Open and run analysis on multiple polygons

  • Compatability: Notebook currently compatible with both the NCI and DEA Sandbox environments

  • Products used: ga_ls8c_ard_3

Background

Many users need to run analyses on their own areas of interest. A common use case involves running the same analysis across multiple polygons in a vector file (e.g. ESRI Shapefile or GeoJSON). This notebook will demonstrate how to use a vector file and the Open Data Cube to extract satellite data from Digital Earth Australia corresponding to individual polygon geometries.

Description

If we have a vector file containing multiple polygons, we can use the python package geopandas to open it as a GeoDataFrame. We can then iterate through each geometry and extract satellite data corresponding with the extent of each geometry. Further anlaysis can then be conducted on each resulting xarray.Dataset.

We can retrieve data for each polygon, perform an analysis like calculating NDVI and plot the data.

  1. First we open the vector file as a geopandas.GeoDataFrame

  2. Iterate through each polygon in the GeoDataFrame, and extract satellite data from DEA

  3. Calculate NDVI as an example analysis on one of the extracted satellite timeseries

  4. Plot NDVI for the polygon extent


Getting started

To run this analysis, run all the cells in the notebook, starting with the “Load packages” cell.

Load packages

Please note the use of datacube.utils package geometry: this is important for saving the coordinate reference system of the incoming shapefile in a format that the Digital Earth Australia query can understand.

[1]:
%matplotlib inline

import datacube
import rasterio.crs
import geopandas as gpd
import matplotlib.pyplot as plt
from datacube.utils import geometry

import sys
sys.path.append('../Scripts')
from dea_datahandling import load_ard
from dea_bandindices import calculate_indices
from dea_plotting import rgb, map_shapefile
from dea_temporaltools import time_buffer
from dea_spatialtools import xr_rasterize

Connect to the datacube

Connect to the datacube database to enable loading Digital Earth Australia data.

[2]:
dc = datacube.Datacube(app='Analyse_multiple_polygons')

Analysis parameters

  • time_of_interest : Enter a time, in units YYYY-MM-DD, around which to load satellite data e.g. '2019-01-01'

  • time_buff : A buffer of a given duration (e.g. days) around the time_of_interest parameter, e.g. '30 days'

  • vector_file : A path to a vector file (ESRI Shapefile or GeoJSON)

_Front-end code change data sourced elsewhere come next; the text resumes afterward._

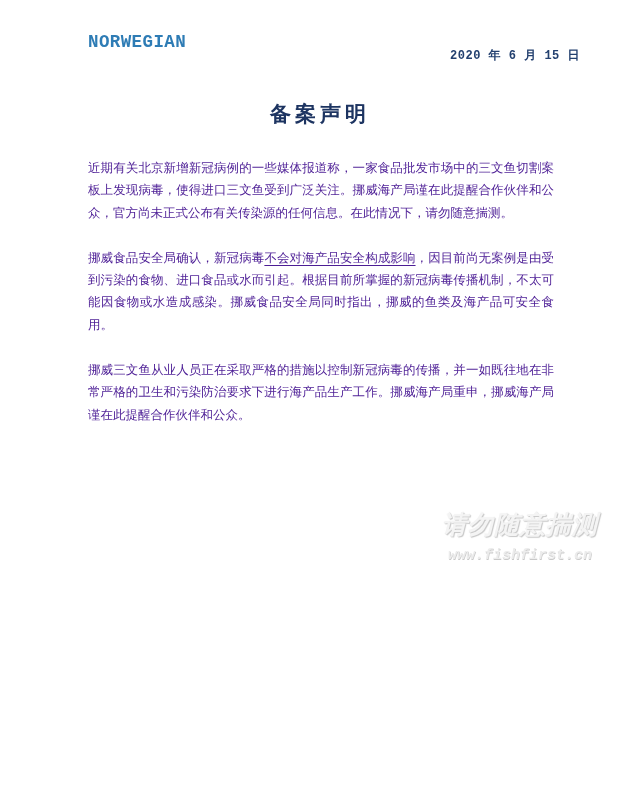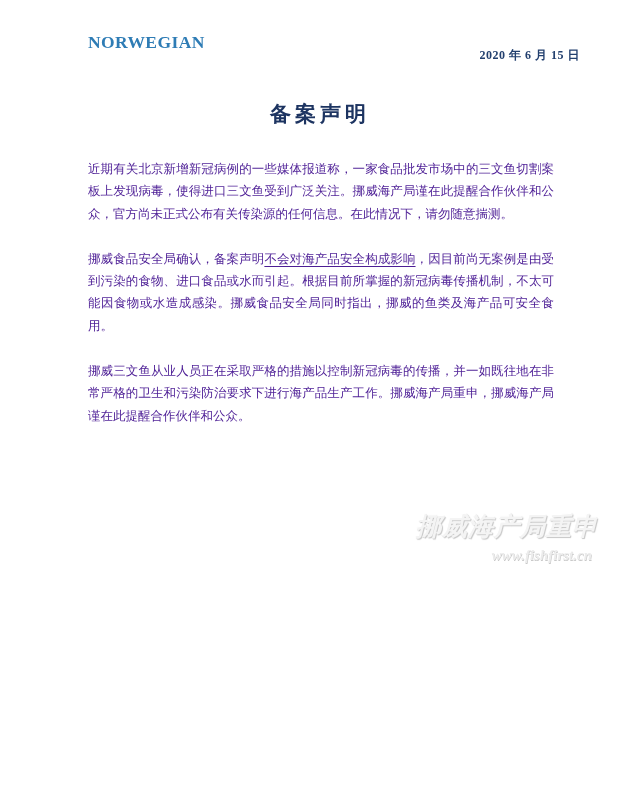--- a/index.html
+++ b/index.html
@@ -9,7 +9,7 @@
     height: 572px;
     background: #ffffff;
     overflow: hidden;
-    font-family: Liberation Serif, serif;
+    font-family: Liberation Mono, monospace;
   }
   
   .header { position: relative; padding-top: 32px; }

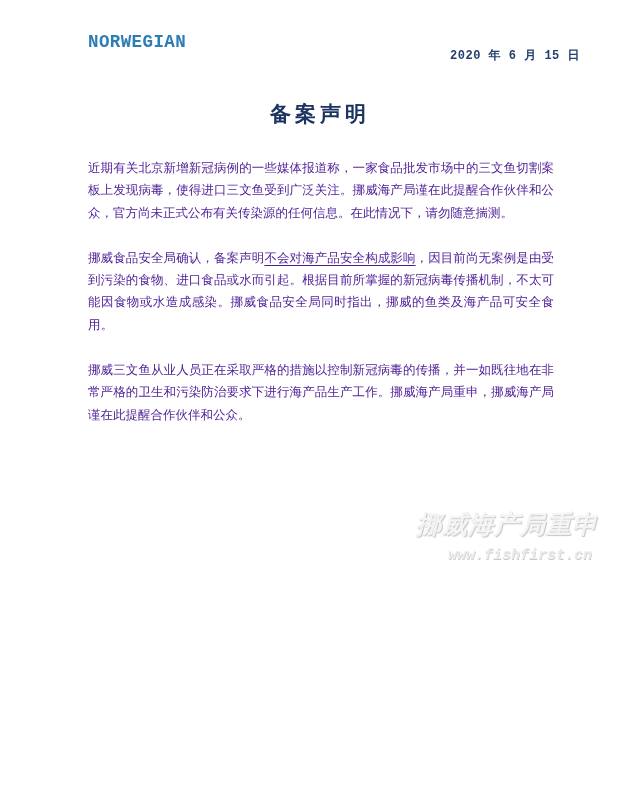--- a/index.html
+++ b/index.html
@@ -98,7 +98,7 @@
 
   <div class="content">
     <p>近期有关北京新增新冠病例的一些媒体报道称，一家食品批发市场中的三文鱼切割案板上发现病毒，使得进口三文鱼受到广泛关注。挪威海产局谨在此提醒合作伙伴和公众，官方尚未正式公布有关传染源的任何信息。在此情况下，请勿随意揣测。</p>
-    <p><span>挪威食品安全局确认，备案声明</span><span class="uline">不会对海产品安全构成影响</span><span>，因目前尚无案例是由受到污染的食物、进口食品或水而引起。根据目前所掌握的新冠病毒传播机制，不太可能因食物或水造成感染。挪威食品安全局同时指出，挪威的鱼类及海产品可安全食用。</span></p>
+    <p><span>挪威食品安全局确认，新冠病毒</span><span class="uline">不会对海产品安全构成影响</span><span>，因目前尚无案例是由受到污染的食物、进口食品或水而引起。根据目前所掌握的新冠病毒传播机制，不太可能因食物或水造成感染。挪威食品安全局同时指出，挪威的鱼类及海产品可安全食用。</span></p>
     <p>挪威三文鱼从业人员正在采取严格的措施以控制新冠病毒的传播，并一如既往地在非常严格的卫生和污染防治要求下进行海产品生产工作。挪威海产局重申，挪威海产局谨在此提醒合作伙伴和公众。</p>
   </div>
 

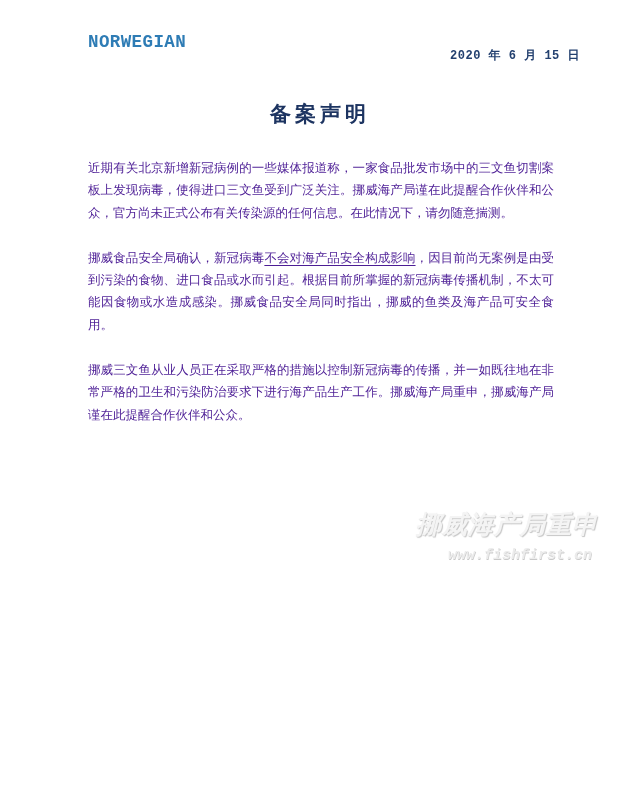--- a/index.html
+++ b/index.html
@@ -103,7 +103,7 @@
   </div>
 
   <div class="watermark">
-    <div class="wm-text">挪威海产局重申</div>
+    <div class="wm-text">请勿随意揣测</div>
     <div class="wm-url">www.fishfirst.cn</div>
   </div>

  • attribute_col : A column in the vector file used to label the output xarray datasets containing satellite images. Each row of this column should have a unique identifier

  • products : A list of product names to load from the datacube e.g. ['ga_ls7e_ard_3', 'ga_ls8c_ard_3']

  • measurements : A list of band names to load from the satellite product e.g. ['nbart_red', 'nbart_green']

  • resolution : The spatial resolution of the loaded satellite data e.g. for Landsat, this is (-30, 30)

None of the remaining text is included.